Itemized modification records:
──────────────────────────────

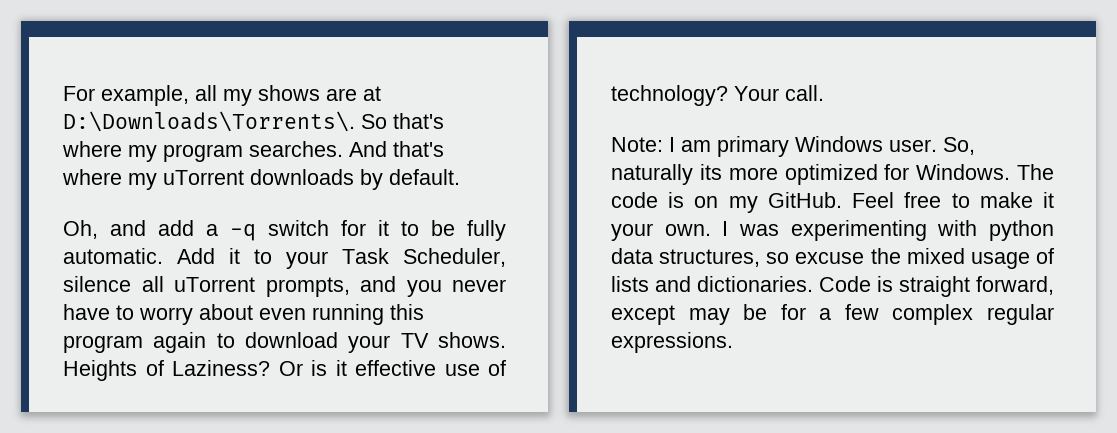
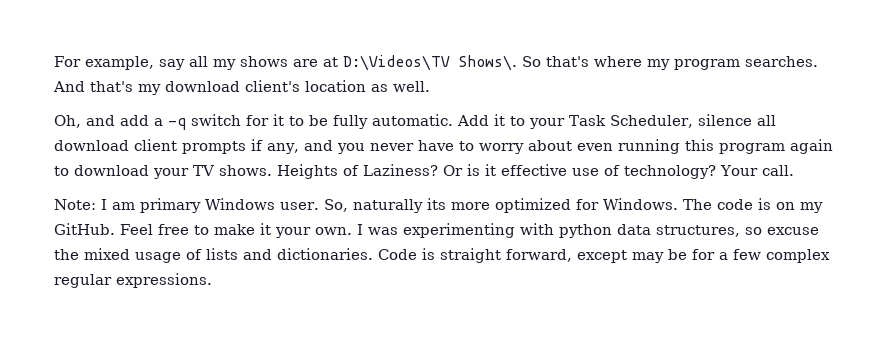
- For example, all my shows are at D:\Downloads\Torrents\.
+ For example, say all my shows are at D:\Videos\TV Shows\.
- And that's where my uTorrent downloads by default.
+ And that's my download client's location as well.
- Add it to your Task Scheduler, silence all uTorrent prompts, and you never have to worry about even running this program again to download your TV shows.
+ Add it to your Task Scheduler, silence all download client prompts if any, and you never have to worry about even running this program again to download your TV shows.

──────────────────────────────

Show the lines of the data that hold the word "Task".

- Add it to your Task Scheduler, silence all uTorrent prompts, and you never have to worry about even running this program again to download your TV shows.
+ Add it to your Task Scheduler, silence all download client prompts if any, and you never have to worry about even running this program again to download your TV shows.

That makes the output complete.